# Problem details
Once the line containing "SOFTSHELLWESTE MONTAFON: 1" is found in the entries below, restate it and each following line word for word, stopping after the line containing "total: 391.60 -> 257.25".

[Detected change data]

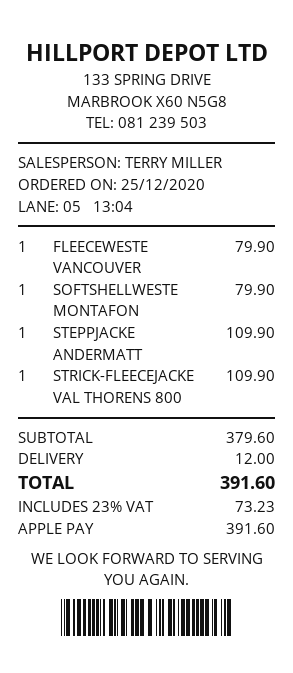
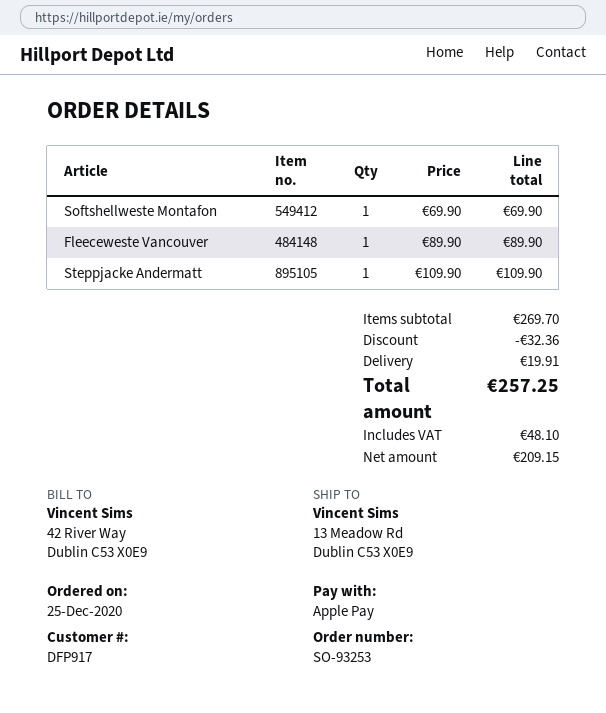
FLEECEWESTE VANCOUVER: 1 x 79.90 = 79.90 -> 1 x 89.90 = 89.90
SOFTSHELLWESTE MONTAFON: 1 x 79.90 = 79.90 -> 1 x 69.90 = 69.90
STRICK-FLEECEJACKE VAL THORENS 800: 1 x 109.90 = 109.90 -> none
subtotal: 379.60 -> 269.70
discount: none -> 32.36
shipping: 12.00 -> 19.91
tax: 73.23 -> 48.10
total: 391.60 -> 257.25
--
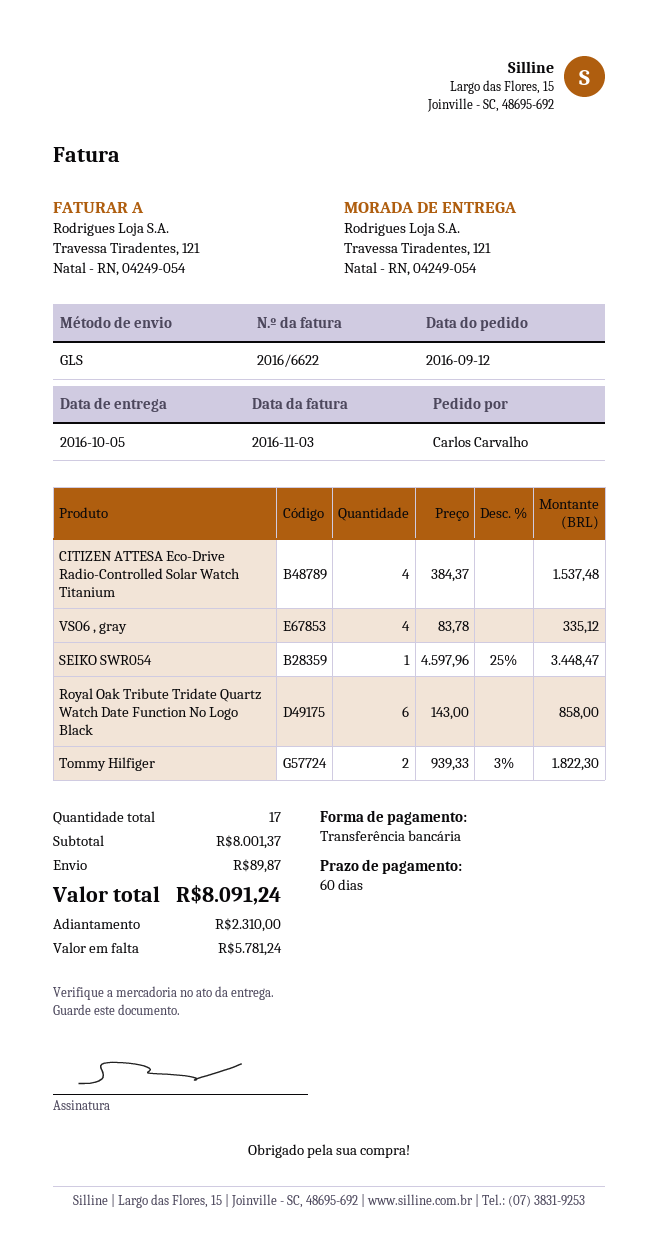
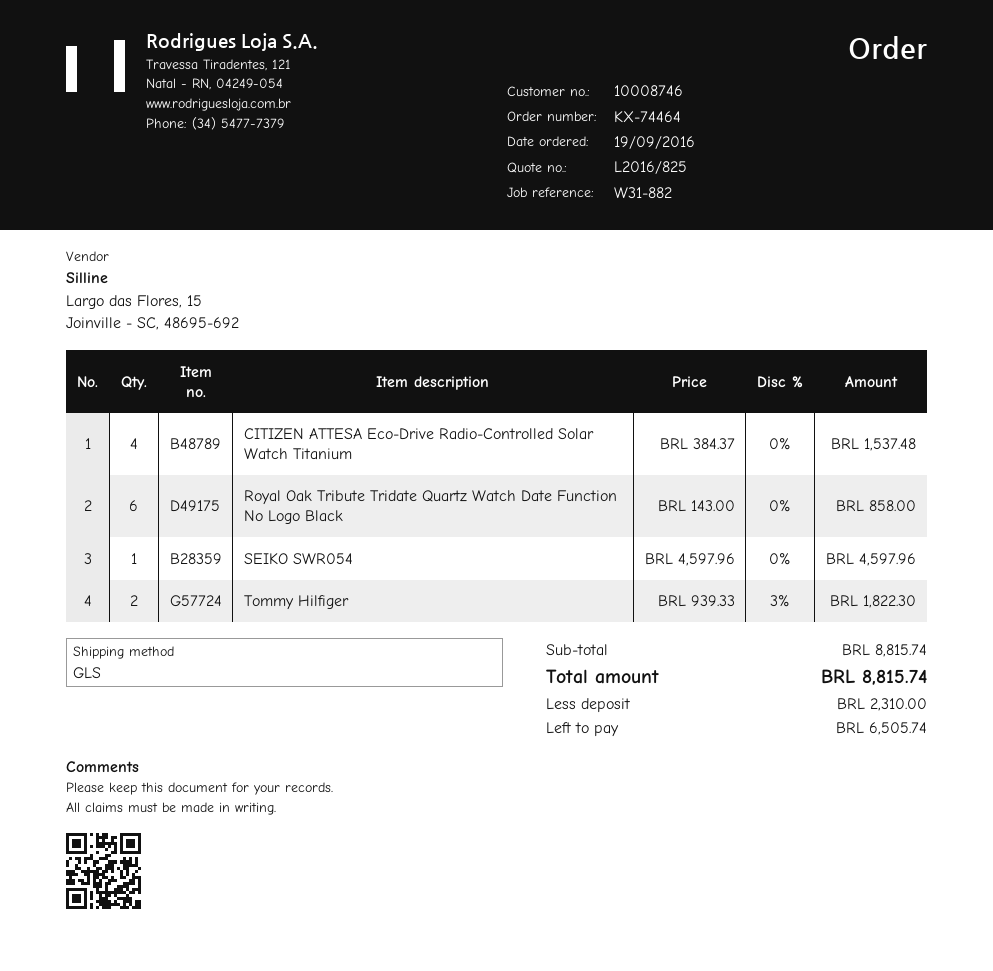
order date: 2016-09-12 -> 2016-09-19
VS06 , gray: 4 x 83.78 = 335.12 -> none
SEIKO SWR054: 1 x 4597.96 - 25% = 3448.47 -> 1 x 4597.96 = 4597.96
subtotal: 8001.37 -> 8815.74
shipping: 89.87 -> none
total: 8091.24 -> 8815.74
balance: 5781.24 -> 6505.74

# Written response
SOFTSHELLWESTE MONTAFON: 1 x 79.90 = 79.90 -> 1 x 69.90 = 69.90
STRICK-FLEECEJACKE VAL THORENS 800: 1 x 109.90 = 109.90 -> none
subtotal: 379.60 -> 269.70
discount: none -> 32.36
shipping: 12.00 -> 19.91
tax: 73.23 -> 48.10
total: 391.60 -> 257.25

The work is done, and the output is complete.